Она зачем-то сняла шапку, словно теперь он мог ее не узнать. Густые волосы рассыпались по меховому воротнику.
Она говорила другим голосом. Совсем не учительским. Ярослав ничего не понимал. Он был ошарашен, растерян. И вместе с тем… странно рад.
Он подошел к ней, слегка пугаясь.
– Вы? А как же школа? – спросил он.
– Я отпросилась, – соврала она.
Стала расщелкивать свою сумочку. Открыть подмерзшими руками заиндевелый замок оказалось непросто. Он хотел помочь, но она в конце концов справилась. Вытащила его тетрадь с сочинением по "Поднятой целине", стихи про военрука, его мимолетные карикатуры на одноклассников.
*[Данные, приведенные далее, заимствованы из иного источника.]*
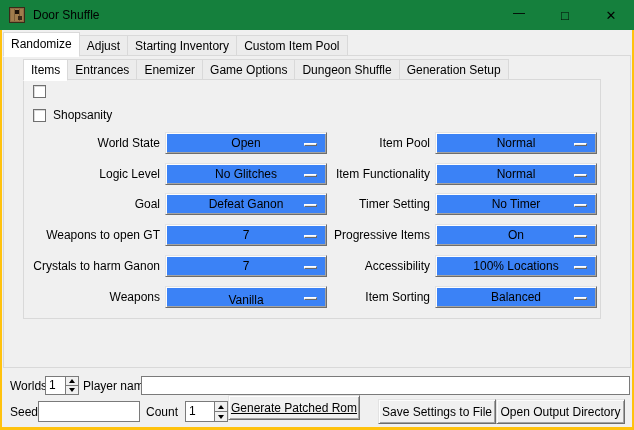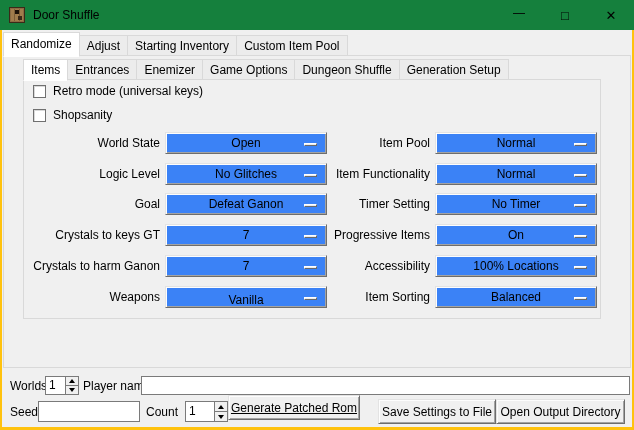"Retro mode (universal keys)" span.check-label { html: <span>Retro mode (universal keys)</span> -> none }
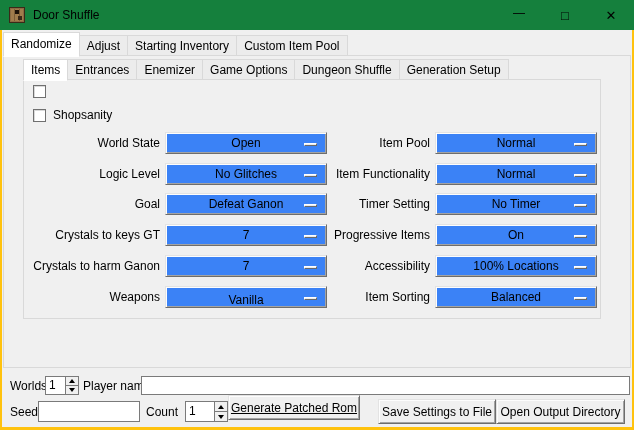"Crystals to keys GT" div.opt-label { text: Crystals to keys -> Weapons to open }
– Вот. Подумала, что это поднимет тебе настроение.
Он одеревенел.
– Вы для этого ко мне приехали?
Она ничего не ответила. Стала защелкивать сумочку, снова борясь с защелкой. Ойкнула, сломав ноготь.
Он помог ей справиться. Взял у нее из рук ворох бумаг, который она зачем-то бережно сохранила.
– Ирина Леонидовна, откуда это у вас?
– Неважно. Я просто хотела сделать тебе приятное.
– Я уже и забыл, что сочинял такую глупость.
Он улыбался, разглядывая свои школьные хулиганские творения, качал головой. Она тоже улыбалась. Съежившись, перебирала пальцами в карманах, перестукивала каблуками по ледяному асфальту. Карракотовое пальто свирепо простреливалось сырым жесвинским ветром, в тело словно вонзались ледяные иглы.
Ярослав потащил ее греться. Они забрели в кафе и заказали чаю. Оттаяли, сытно пообедали блинами. Разомлев, стали по очереди листать его стихи про военрука по кличке Челюсть. Ярослав комментировал их реальными случаями.
Смеясь, она раскраснелась, глаза заблестели. Поглядывая на нее, он никак не мог поверить, что это она, его учительница Ирина Леонидовна Стриж. Рядом с ним. Здесь. Словно какая-нибудь подруга.
– Как там Челюсть, по-прежнему зверствует?
– Еще как!
Откинув прядь, она начала рассказывать, как недавно…
Он не слушал. Смотрел на нее и любовался. Плавным абрисом её лица, изменчивой линией тонкого подбородка. Голосом. Иронично-вдохновенной речью. Длинными пальцами с навострёнными ногтями.